At our last woman club meeting, we read Great House by Nicole Krauss. The story is very centered on furniture, houses, and locations. I think part of the reason I responded to the book as much as I did is because I in some ways feel like the places where I am and the items that are around me do shape my life and my experience. I invest a lot of meaning in the ugly end tables my mother pawned off on me so she could get new ones or in the house on Cary Street (even when the doorknob fell off or the sideyard was full of uncooked meat and cornhole or the chestnut pods were stabbing my feet through my shoes). These things and these places have in some way impacted my life and made it different than it would have been otherwise. I put feelings and memories into furniture and into trees in my parents' yard.

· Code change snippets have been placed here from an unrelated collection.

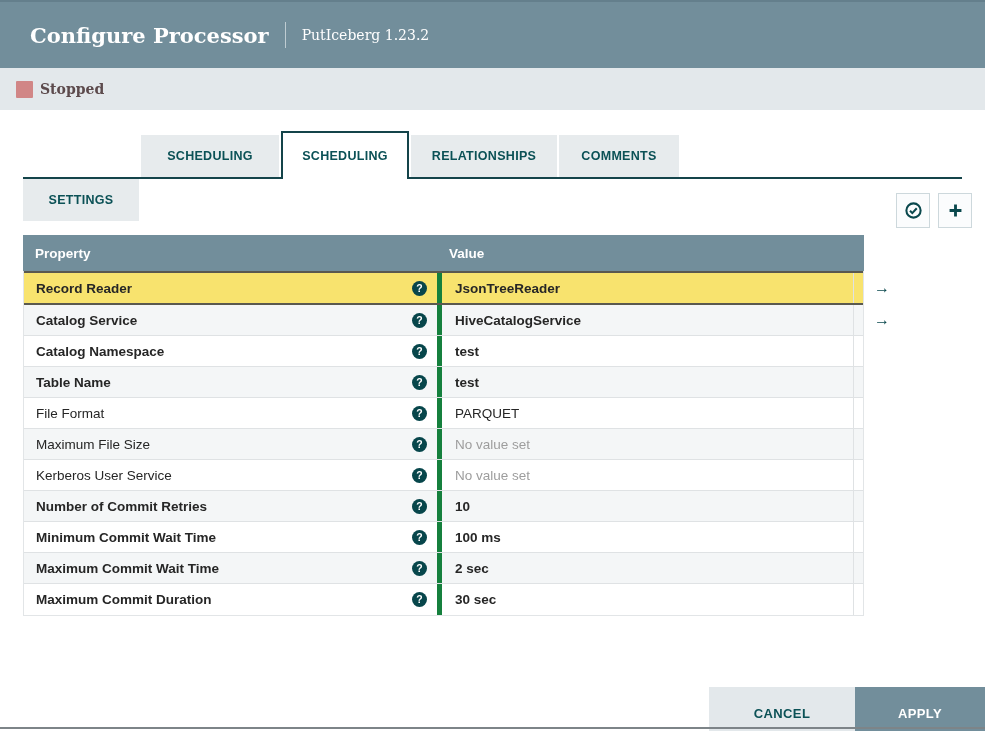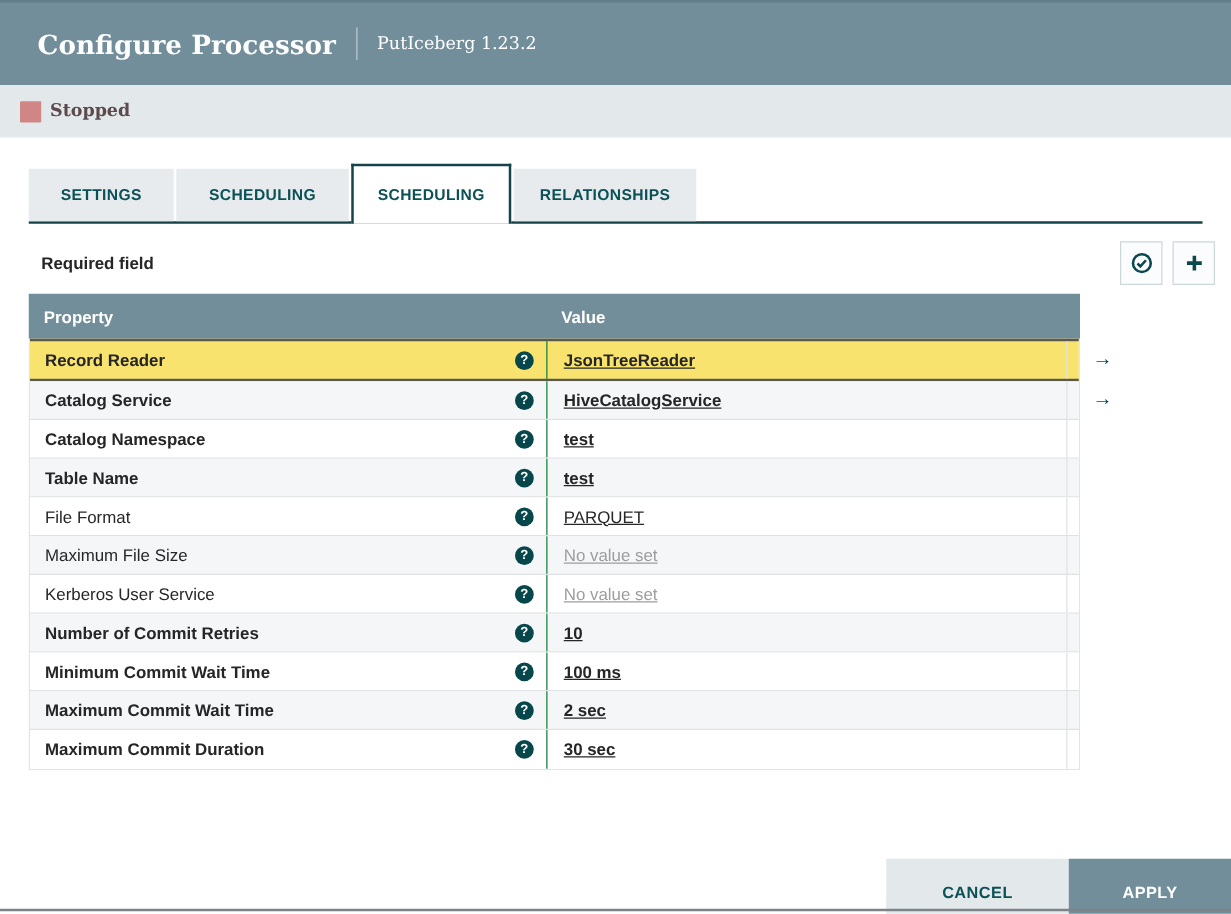--- a/index.html
+++ b/index.html
@@ -39,21 +39,21 @@
   
   .tabbar{
     position:absolute;top:135px;left:23px;height:42px;display:flex;gap:2px;
     align-items:flex-start;z-index:2;
   }
   .tab{
     height:42px;background:#e7ebed;color:#0b5156;font-weight:bold;font-size:12.5px;
     letter-spacing:.3px;display:flex;align-items:center;justify-content:center;
     box-sizing:border-box;cursor:pointer;
   }
-  .tab:nth-child(1){width:116px;}
+  .tab:nth-child(1){width:116px;margin-top:44px;}
   .tab:nth-child(2){width:138px;}
   .tab:nth-child(3){width:128px;}
   .tab:nth-child(4){width:146px;}
   .tab:nth-child(5){width:120px;}
   .tab.active{
     background:#ffffff;border:2px solid #14444a;border-bottom:none;
     height:48px;margin-top:-4px;position:relative;z-index:3;
   }
   .tab-underline{
     position:absolute;top:177px;left:23px;width:939px;height:2px;background:#14444a;z-index:1;
@@ -98,22 +98,22 @@
     padding-left:12px;padding-right:10px;color:#262626;gap:35px;
   }
   .prop-name{font-weight:normal;}
   .prop-name.req{font-weight:bold;}
   .help{
     width:15px;height:15px;border-radius:50%;background:#07464b;color:#ffffff;
     font-size:10.5px;font-weight:bold;display:flex;align-items:center;justify-content:center;
     flex:0 0 auto;cursor:pointer;line-height:1;
   }
   .cell-value{
-    border-left:1px solid #15803d;display:flex;align-items:center;
-    padding-left:13px;color:#262626;cursor:pointer;text-decoration:underline;
+    border-left:5px solid #15803d;display:flex;align-items:center;
+    padding-left:13px;color:#262626;cursor:pointer;
   }
   .cell-value.req{font-weight:bold;}
   .cell-value.unset{color:#9d9d9d;font-weight:normal;}
   .cell-arrow{
     border-left:1px solid #dfe2e4;display:flex;align-items:center;padding-left:20px;
   }
   .goto-arrow{color:#0a484d;font-weight:bold;font-size:16px;cursor:pointer;line-height:1;}
 
   
   .footer{position:absolute;top:687px;right:0;height:40px;display:flex;}
@@ -139,20 +139,21 @@
   <div class="statusbar">
     <span class="status-square"></span>
     <span class="status-text">Stopped</span>
   </div>
 
   <div class="tabbar" id="tabbar">
       <div class="tab">SETTINGS</div>
       <div class="tab">SCHEDULING</div>
       <div class="tab active">SCHEDULING</div>
       <div class="tab">RELATIONSHIPS</div>
+      <div class="tab">COMMENTS</div>
     </div>
   <div class="tab-underline"></div>
 
   <div class="required-row">
     <span class="required-label">Required field</span>
     <div class="icon-buttons">
       <button class="icon-btn" title="">
         <span>
           <svg width="19" height="19" viewBox="0 0 24 24">
             <circle cx="12" cy="12" r="9" fill="none" stroke="currentColor" stroke-width="2.6"></circle>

I think this process of growing into and around my belongings and my space is part of why I always love anywhere I live and then feel nostalgic about it after I've gone. It becomes a part of me, a part of my growth and development.

When I visit new places, I always picture how I would situate a life there, how me and my furniture and my habits would fit in when I first moved and how they (we) would all change the longer I lived there. Sometimes I think I could live almost anywhere and dig out a small niche of comfort and home and be satisfied. I'm lucky I ended up in DC because I feel like it's made me create a more ambitious life than I would have some other places. If I'd moved back to Roanoke, I wouldn't have felt as motivated to go to grad school, for example. If I'd moved somewhere else, maybe I wouldn't have tried online dating for that short time. I probably wouldn't have started hosting trivia somewhere else either. Or have joined a woman club(!). In so much of what I do, I see the cause being where I am and what and who are around me.

I had a grand idea of where this was going when I started, but I'm obviously out of practice at organizing my thoughts for internet publication. Mostly I am happy to have spent time in some new cities in the last year because it's been fun to (1) see how friends are living there but also (2) imagine what I would be like under the influence of that place. Everywhere is just so quirky and exciting!

I'll probably be posting some pictures from my recent travels pretty soon. You know I got some good pictures of the Boston Public Library.

1 comment:

Gabrielle said...

i have very fond memories of that awful doorknob and the chestnut pods when i think of all the fun happy times in that house. and i had forgotten about the meat until i read that.

sometimes i think that wherever i've lived was the exact perfect place for me to have lived in that exact time in my life. does that make sense?